I’m getting married, and it’s made me contemplative. I wrote this just after picking up the marriage license, when I was feeling really contemplative about the whole name-change situation. It is a challenging choice, and I think it’s become so expected that a lot of people don’t even think about it. But I do. It bothers me. It bothers me that it is assumed (at least in my area, in my licensing office) that a name change is just a given.

Anyway, that’s how you get weird prose-poems like this. Sorry.


First, they called me “the bun in the oven.” Then, “sweet baby.”

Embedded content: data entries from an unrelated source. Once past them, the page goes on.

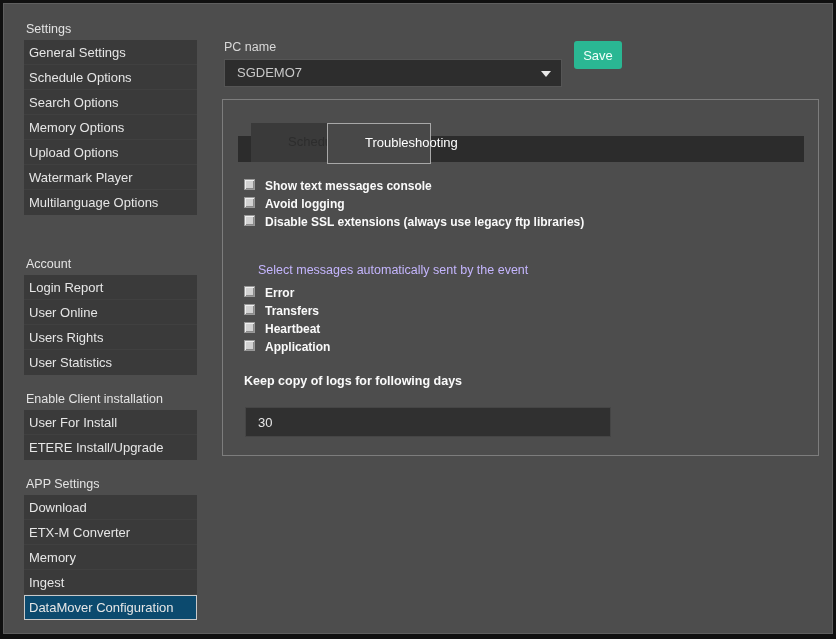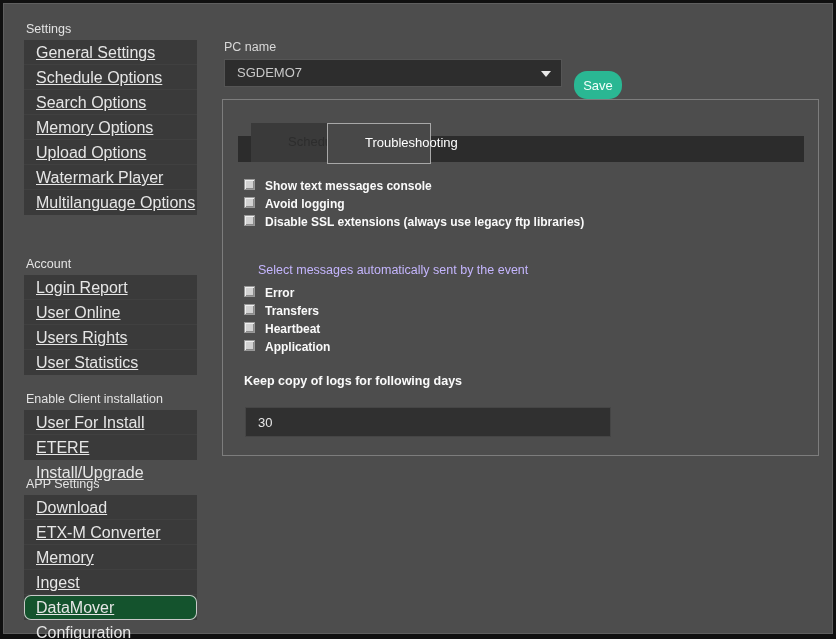--- a/index.html
+++ b/index.html
@@ -12,8 +12,8 @@
   .side-section { position:absolute; left:20px; width:173px; }
   .side-title { color:#e3e3e3; font-size:12.5px; padding-left:2px; margin-bottom:4px; }
   .side-list { background:#3a3a3a; width:173px; }
-  .side-item { height:25px; line-height:25px; padding-left:12px; color:#e6e6e6;
-               font-size:16px; cursor:pointer; border-bottom:1px solid rgba(255,255,255,0.035);text-decoration:underline; }
+  .side-item { height:25px; line-height:25px; padding-left:5px; color:#e6e6e6;
+               font-size:13px; cursor:pointer; border-bottom:1px solid rgba(255,255,255,0.035); }
   .side-item:last-child { border-bottom:none; }
   .side-item.selected { box-shadow: inset 0 0 0 1px #c9c9c9; background:#14532d;border-radius:7px; }
 

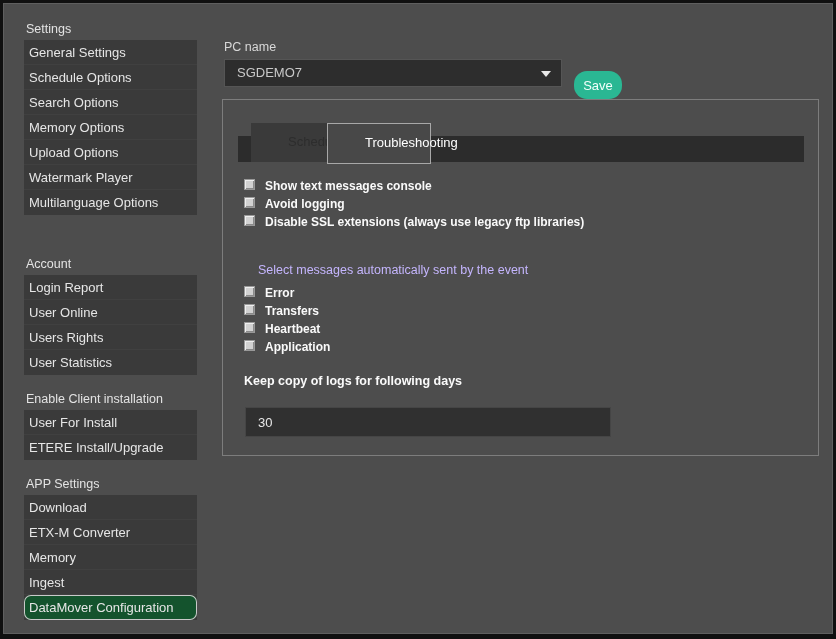--- a/index.html
+++ b/index.html
@@ -25,8 +25,8 @@
   .select .arr { position:absolute; right:10px; top:11px; width:0; height:0;
                  border-left:5px solid transparent; border-right:5px solid transparent;
                  border-top:6px solid #e8e8e8; }
-  .save-btn { position:absolute; left:570px; top:67px; width:48px; height:28px;
-              background:#2ab793; border:none; border-radius:13px; color:#f2fffb;
+  .save-btn { position:absolute; left:570px; top:37px; width:48px; height:28px;
+              background:#2ab793; border:none; border-radius:3px; color:#f2fffb;
               font-size:13px; cursor:pointer; font-family:inherit; }
 
   

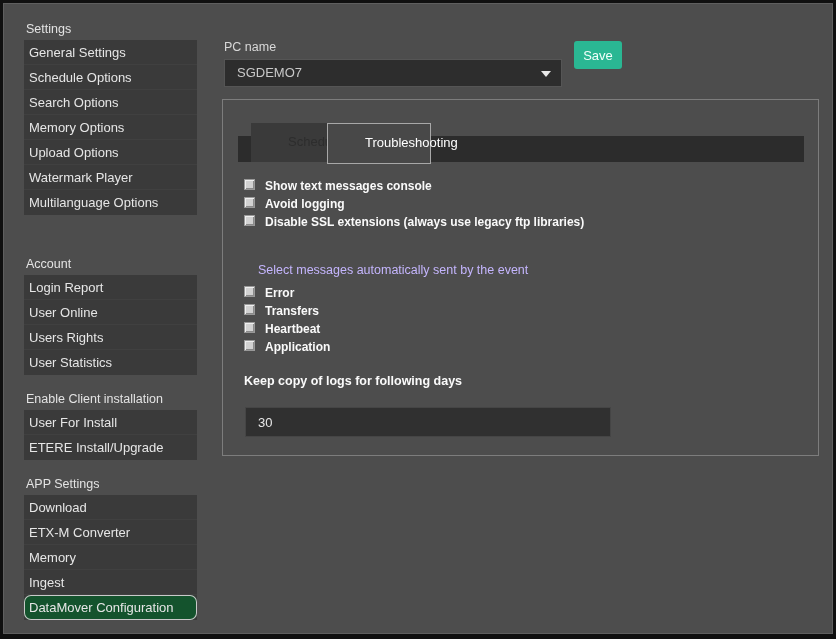--- a/index.html
+++ b/index.html
@@ -15,7 +15,7 @@
   .side-item { height:25px; line-height:25px; padding-left:5px; color:#e6e6e6;
                font-size:13px; cursor:pointer; border-bottom:1px solid rgba(255,255,255,0.035); }
   .side-item:last-child { border-bottom:none; }
-  .side-item.selected { box-shadow: inset 0 0 0 1px #c9c9c9; background:#14532d;border-radius:7px; }
+  .side-item.selected { box-shadow: inset 0 0 0 1px #c9c9c9; background:#0c4a6e; }
 
   
   .pc-label { position:absolute; left:220px; top:36px; color:#d8d8d8; font-size:12.5px; }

Then they gave me my name, 21 letters that spelled out my parents’ hopes, the legacy of the family unit.
My name I learned, writing it out in waxy kindergarten hand, scrawling it at the top-left corner, papers held by the lopsided staple poorly mashed in. I knew trouble was my name yelled in full.
 I grew into my name–it always was, and always would be. Even as nicknames proliferated and clung like sticking burrs, the name fit, comfortable as a hug.
Then I owned my name. Proudest moment the first time it blazed in fresh ink on a high school newspaper. My name rang out at graduations to my family’s applause; my name on a resume opened doors to shaking hands; my name on a check at the bank bought a sense of accomplishment, ability to spend.
Once again I’m called “baby,” having found my love.
But to be with him, I am rewritten, my name undone.
Though the change is a choice, it’s often assumed. Something is wrong with me if I reject a new moniker, a new life, all at once.
I grapple with this new name, this unwanted pre-supposed choice. I pin it to the ground an try it on. It fits a little tight; it’s not quite my style, but I suppose it’ll suffice.
(I leave my name on underneath, because it’s mine and I don’t have to take it off, not for no one.)
But outside, I’m different. I’m changed. The shift is subtle, but I notice, the looks, the gentle mentions. The rudimentary paperwork I plow through; the expense, the awkwardness.
In time, this name will fit me, like the one before. As I wear this second skin, it will gain meaning, import, weight. Maybe it won’t feel so strange.
I’ll be ma’am’d and not miss’d… and that I may miss.